Après les États-Unis, les projets de Grain de Sail s’orienteront vers l’Europe. « Nous avons la volonté de trouver de nouveaux marchés, notamment dans les pays scandinaves qui ont cette même sensibilité pour l’environnement. Et l’année prochaine, nous aurons un second bateau, plus grand, avec une capacité de charge de 100 tonnes. » Dans le futur proche, la compagnie bretonne envisage Boston comme étape, et à moyen terme, faire de l’Asie une de ses destinations.

Avec la même démarche, l’entreprise TOWT (Transoceanic wind transport) choisit également de nouvelles destinations. Cette jeune compagnie maritime utilisait jusque-là de magnifiques vieux gréements pour les destinations européennes, mais un voilier cargo est en projet. En vue, les destinations de New York/Canada, la Scandinavie et, ultérieurement, la Chine. Les deux entreprises partagent la même volonté de respecter l’environnement et d’acheminer des produits de la façon la plus responsable possible. Elles partagent aussi l’intelligence de communiquer sur cette démarche positive à plusieurs titres : pour l’environnement… et pour l’image de l’entreprise. Cet acheminement atypique et écologique est mis en valeur par les labels et l’explication sur le transport figurant sur les flacons. Un atout nature mais aussi marketing.

Trois questions à Diana Mesa, cogérante de TOWT
Le Greyhound appareillé par la compagnie TOWT amène d’Angleterre des bières jusqu’à Douarnenez et charge  sa cale de vins  et de cidres  au retour.

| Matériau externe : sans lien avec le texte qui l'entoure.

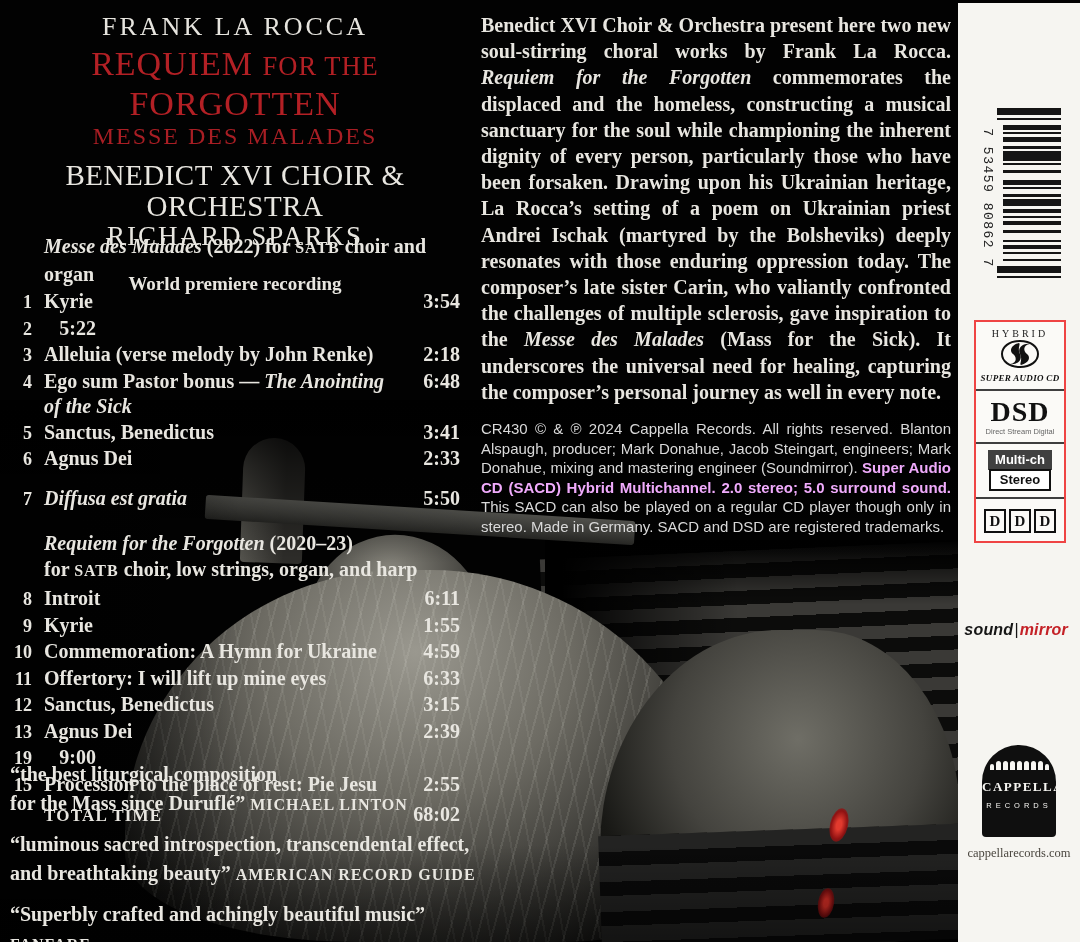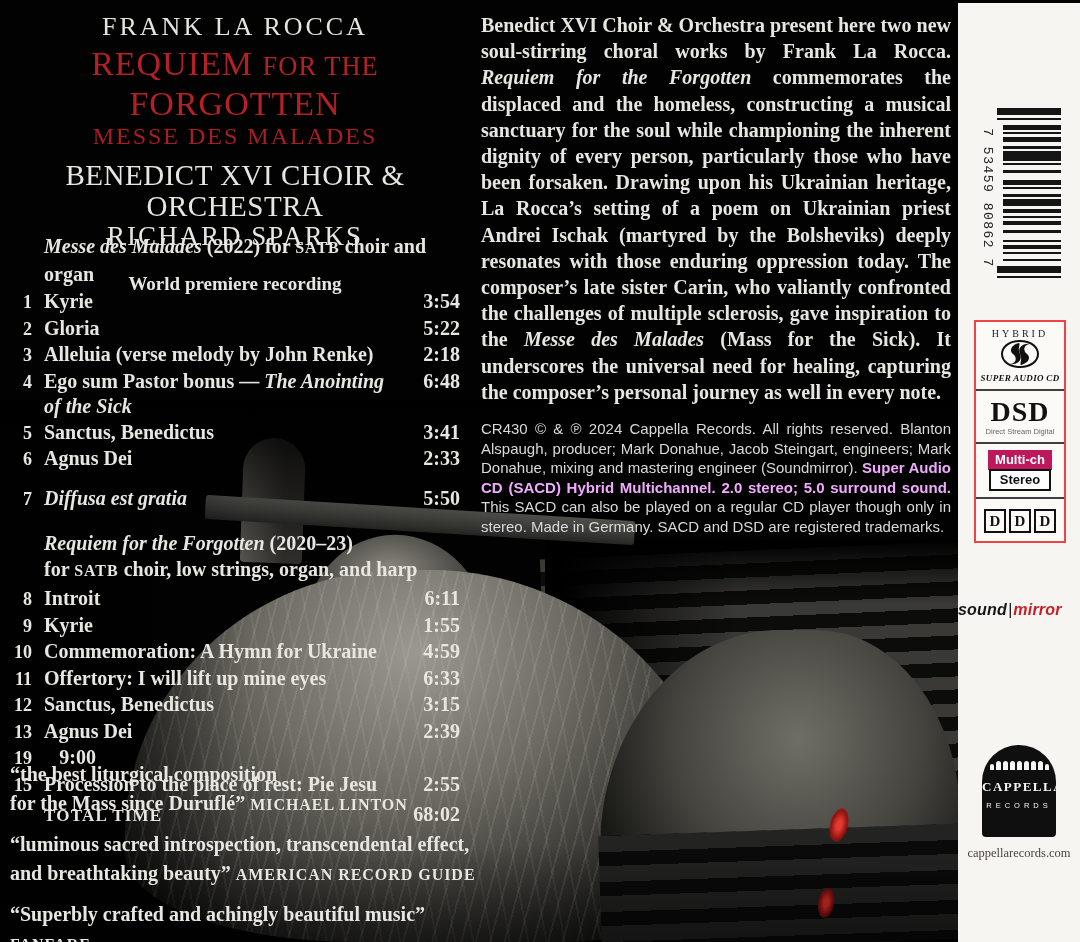"Gloria" span.ttl { html: <span><span>Gloria</span></span> -> none }
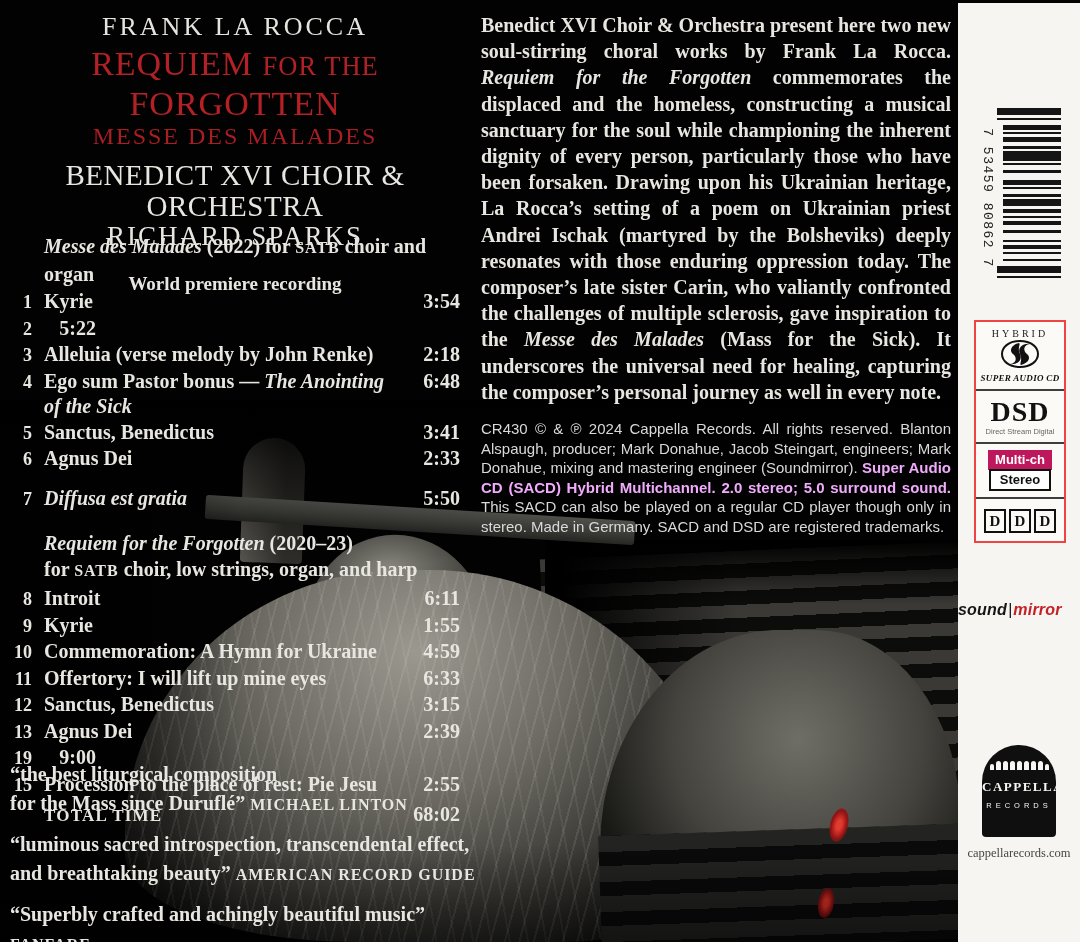"Multi-ch" .multich { background: #be185d -> #404040 }
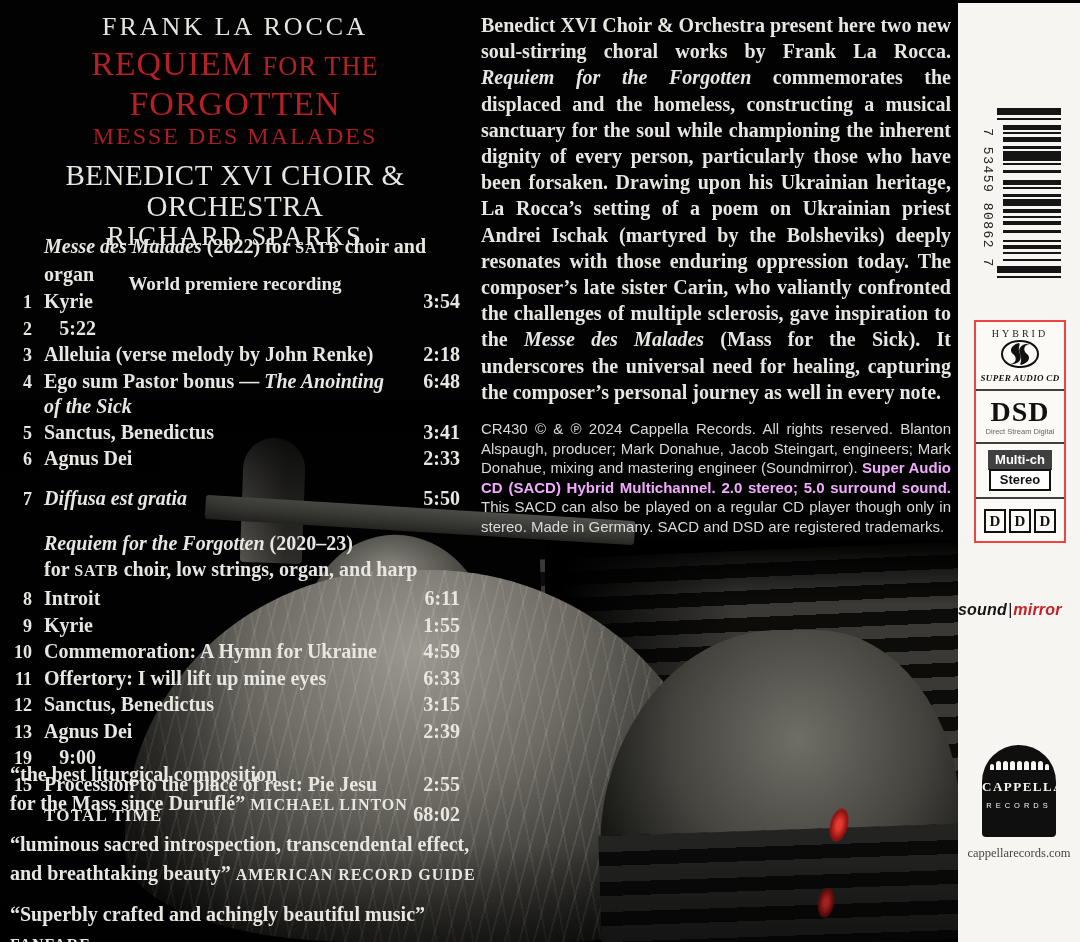"sound|mirror" .soundmirror { text-align: left -> right; top: 598px -> 618px }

Photo : Becky Treneer
L’entreprise TOWT a choisi de transporter des biens en voilier, et notamment des vins, pour différentes raisons : économiser les énergies fossiles, préserver le climat, créer une filière de transport transparente et redynamiser les voiles de travail.
Quelles sont les destinations que vos voiliers desservent ?
La Bretagne, la Grande-Bretagne et la Scandinavie pour le cabotage régional des vins provenant du Val de Loire et de Bordeaux. Le Portugal et Madère vers la France, pour le cabotage européen. Nous effectuons également des parcours transatlantiques qui permettent le vieillissement en mer. Le vin voyage d’un point A et revient à ce point A. Nous transportons aussi des passagers et du rhum des Antilles et de République dominicaine.
Combien de temps dure l’acheminement ?
Cela dépend de la route. Cinq jours environ de Bordeaux à Douarnenez. Deux semaines depuis Madère et jusqu’à l’Angleterre. Idéalement neuf mois pour les trajets à objectif de vieillissement.
Quel est le coût ?
Globalement 1  euro par tonne par mille nautique.